Selection of appropriate peer companies is one of the most important decisions that a compensation committee makes. If the peer group is flawed, then the competitive analysis is likely to be flawed as well, and the rest of the decisions made by the committee are suspect as a result.
By way of example, the recent Congressional hearing into severance pay practices at several high-profile financial firms uncovered some interesting information about the conversations between the compensation committee of Countrywide Financial Corporation and various consultants regarding the construction of the company’s peer group. At one point during the process, there was a suggestion to eliminate three smaller banks from the peer group (SunTrust Banks, BB&T Corporation, and Fifth Third Bancorp) and replace them with Bank of America Corporation, Merrill Lynch, and Goldman Sachs. When looked on the basis of assets, the three smaller banks were in fact modestly smaller, with assets ranging from 60% to 100% of the assets of Countrywide.
On the other hand, the three suggested replacements ranged from about 4-7 times Countrywide in asset size.
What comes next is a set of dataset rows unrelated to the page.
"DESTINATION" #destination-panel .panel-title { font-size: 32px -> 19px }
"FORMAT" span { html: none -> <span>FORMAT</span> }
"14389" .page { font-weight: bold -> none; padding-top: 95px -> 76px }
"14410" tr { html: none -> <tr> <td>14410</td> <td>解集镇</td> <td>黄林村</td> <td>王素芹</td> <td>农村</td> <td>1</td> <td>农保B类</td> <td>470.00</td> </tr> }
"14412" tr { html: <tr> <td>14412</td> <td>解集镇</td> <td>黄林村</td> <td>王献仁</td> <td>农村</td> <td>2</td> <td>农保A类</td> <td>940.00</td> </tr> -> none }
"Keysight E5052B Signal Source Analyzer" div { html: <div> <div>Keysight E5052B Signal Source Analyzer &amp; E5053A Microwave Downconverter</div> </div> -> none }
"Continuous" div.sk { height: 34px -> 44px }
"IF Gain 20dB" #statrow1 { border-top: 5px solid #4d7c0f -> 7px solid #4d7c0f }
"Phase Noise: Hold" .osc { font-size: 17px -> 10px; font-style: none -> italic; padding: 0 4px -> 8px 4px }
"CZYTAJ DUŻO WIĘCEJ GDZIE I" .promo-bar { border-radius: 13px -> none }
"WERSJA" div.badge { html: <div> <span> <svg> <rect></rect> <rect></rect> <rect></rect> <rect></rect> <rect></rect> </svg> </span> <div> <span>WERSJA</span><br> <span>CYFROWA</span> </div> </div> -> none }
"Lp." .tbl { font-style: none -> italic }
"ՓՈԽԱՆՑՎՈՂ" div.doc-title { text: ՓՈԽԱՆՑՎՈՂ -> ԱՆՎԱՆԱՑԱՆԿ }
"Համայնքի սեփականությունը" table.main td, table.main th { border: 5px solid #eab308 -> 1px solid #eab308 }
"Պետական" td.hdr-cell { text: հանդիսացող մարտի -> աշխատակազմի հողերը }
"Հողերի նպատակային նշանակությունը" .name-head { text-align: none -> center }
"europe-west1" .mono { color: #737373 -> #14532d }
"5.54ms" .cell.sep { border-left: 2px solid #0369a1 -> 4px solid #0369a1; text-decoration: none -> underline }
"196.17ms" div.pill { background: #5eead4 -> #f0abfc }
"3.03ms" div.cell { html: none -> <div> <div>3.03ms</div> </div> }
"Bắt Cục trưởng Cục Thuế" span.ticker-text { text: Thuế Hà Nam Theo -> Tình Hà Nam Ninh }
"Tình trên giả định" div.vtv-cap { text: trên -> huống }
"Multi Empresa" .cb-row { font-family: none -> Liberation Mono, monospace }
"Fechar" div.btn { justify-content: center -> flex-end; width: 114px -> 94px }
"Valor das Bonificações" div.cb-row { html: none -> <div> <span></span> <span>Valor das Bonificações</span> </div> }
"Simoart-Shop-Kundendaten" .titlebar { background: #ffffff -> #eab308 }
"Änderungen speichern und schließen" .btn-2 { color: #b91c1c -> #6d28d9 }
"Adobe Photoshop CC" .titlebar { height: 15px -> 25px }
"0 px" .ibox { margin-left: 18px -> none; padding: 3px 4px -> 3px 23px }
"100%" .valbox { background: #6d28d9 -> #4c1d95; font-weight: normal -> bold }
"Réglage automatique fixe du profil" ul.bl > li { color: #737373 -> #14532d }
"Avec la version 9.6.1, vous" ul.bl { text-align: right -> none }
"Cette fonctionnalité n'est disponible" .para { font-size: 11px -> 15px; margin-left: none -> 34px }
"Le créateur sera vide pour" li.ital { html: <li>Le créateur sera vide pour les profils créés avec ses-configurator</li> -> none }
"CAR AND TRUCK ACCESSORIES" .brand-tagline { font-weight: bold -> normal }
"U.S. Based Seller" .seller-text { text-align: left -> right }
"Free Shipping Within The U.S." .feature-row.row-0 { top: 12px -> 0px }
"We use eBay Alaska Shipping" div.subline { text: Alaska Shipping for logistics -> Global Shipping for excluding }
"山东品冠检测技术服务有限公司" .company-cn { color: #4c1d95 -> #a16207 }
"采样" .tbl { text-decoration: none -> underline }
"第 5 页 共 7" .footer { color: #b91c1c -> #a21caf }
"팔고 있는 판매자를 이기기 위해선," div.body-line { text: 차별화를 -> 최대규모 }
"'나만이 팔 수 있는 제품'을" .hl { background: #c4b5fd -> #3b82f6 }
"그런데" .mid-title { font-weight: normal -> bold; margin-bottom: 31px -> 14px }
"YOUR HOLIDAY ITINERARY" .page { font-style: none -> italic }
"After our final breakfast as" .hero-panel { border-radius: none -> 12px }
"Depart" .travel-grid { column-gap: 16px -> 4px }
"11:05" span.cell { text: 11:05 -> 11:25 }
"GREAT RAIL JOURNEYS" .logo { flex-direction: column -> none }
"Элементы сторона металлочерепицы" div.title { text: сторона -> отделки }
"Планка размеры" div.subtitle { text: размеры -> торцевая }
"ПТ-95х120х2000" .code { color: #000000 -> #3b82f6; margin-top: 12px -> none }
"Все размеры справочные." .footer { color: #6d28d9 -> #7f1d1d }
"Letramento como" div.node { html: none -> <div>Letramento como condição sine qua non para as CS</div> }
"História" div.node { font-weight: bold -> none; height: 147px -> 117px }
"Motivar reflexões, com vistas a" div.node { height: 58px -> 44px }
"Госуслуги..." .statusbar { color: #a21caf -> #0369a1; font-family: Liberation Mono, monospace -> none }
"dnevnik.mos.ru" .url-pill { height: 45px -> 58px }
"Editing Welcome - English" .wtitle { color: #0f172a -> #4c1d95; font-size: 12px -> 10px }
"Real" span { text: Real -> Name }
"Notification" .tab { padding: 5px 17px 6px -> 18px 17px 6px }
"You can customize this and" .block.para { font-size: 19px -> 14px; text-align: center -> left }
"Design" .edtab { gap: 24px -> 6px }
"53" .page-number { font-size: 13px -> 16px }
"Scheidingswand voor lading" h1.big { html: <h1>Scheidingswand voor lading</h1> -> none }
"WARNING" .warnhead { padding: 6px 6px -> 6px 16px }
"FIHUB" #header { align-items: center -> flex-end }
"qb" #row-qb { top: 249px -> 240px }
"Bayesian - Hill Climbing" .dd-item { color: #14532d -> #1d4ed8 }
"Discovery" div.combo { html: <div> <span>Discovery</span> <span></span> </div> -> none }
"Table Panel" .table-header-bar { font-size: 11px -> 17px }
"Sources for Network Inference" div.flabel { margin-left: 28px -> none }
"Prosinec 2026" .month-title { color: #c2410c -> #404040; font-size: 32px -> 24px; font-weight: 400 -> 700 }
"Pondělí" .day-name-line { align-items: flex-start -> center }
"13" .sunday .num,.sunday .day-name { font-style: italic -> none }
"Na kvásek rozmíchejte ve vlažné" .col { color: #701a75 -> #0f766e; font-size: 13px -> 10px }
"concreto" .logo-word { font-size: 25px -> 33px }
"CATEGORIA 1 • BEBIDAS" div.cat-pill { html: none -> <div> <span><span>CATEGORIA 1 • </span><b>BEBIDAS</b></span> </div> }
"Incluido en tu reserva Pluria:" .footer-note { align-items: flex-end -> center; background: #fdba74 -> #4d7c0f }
In terms of market capitalization, all three of the smaller banks were very close to Countrywide in terms of market capitalization at the time, while the market capitalization of the suggested replacements ranged from 3 to 9 times Countrywide. And the pay practices were quite different as well—CEO total compensation at the three replacement companies at the time averaged more than $25 million, while CEO total compensation at the three banks that were to be excluded from the analysis averaged about $3.5 million.
It seems possible that the modified group was chosen based on the pay practices for the CEO as opposed to factors such as industry segment, size, performance, market capitalization, etc. However, peer group suggestions such as those made in this case are often justified on the basis of statements like “we need to be able to compete with these kinds of companies for the world-class talent necessary to drive our business forward.” While these statements are true in the abstract, the new approach to disclosure makes it even easier to pick a group that is biased toward high payers. Any CEO—even those that do not set out intentionally to bias the peer group—may have information about each company’s pay practices in their head as they define the appropriate group with the consultant and the compensation committee. When discussing two companies that are similar, arguing for the one with higher pay might be too tempting to avoid.
Broc recently asked me whether I thought companies are making any changes to their annual incentive plans in light of today’s adverse economic circumstances. Indeed, there are plenty of recent stories about companies doing just that. And according to news reports, these adjustments really frustrate shareholders.
Adjustments or plan changes regularly happen on the downside, and rarely, if ever, on the upside. When things are going well, CEO’s and other executives earn a lot of money. Some deserved – and some because of their good luck (think housing boom). When the company’s fortunes turn south, and shareholders take the hit, executive pay often stays close to their high levels.
You hear the executives say, “our most talented people will leave” or “they will not be motivated” or “we need to keep them focused, or else things will be even worse.” While this may be true in limited situations, that is why there are retirement programs, TVRS awards, base salary and other arrangements to provide some level of pay certainty and help to ensure retention.
I remember a client with an uncapped bonus having a windfall year, and the CEO voluntarily agreeing to reduce the bonuses from 400% of target to 225%. He said he wanted to save it for a rainy day when the company was not performing so well against its goals. This is rare, and requires having leadership trump immediate gratification and greed.
Undoubtably, some will also argue that given the short tenure of CEOs and other senior level executives, they have to try and grab every buck they can since they only have 3-5 years to make it. Life can be tough!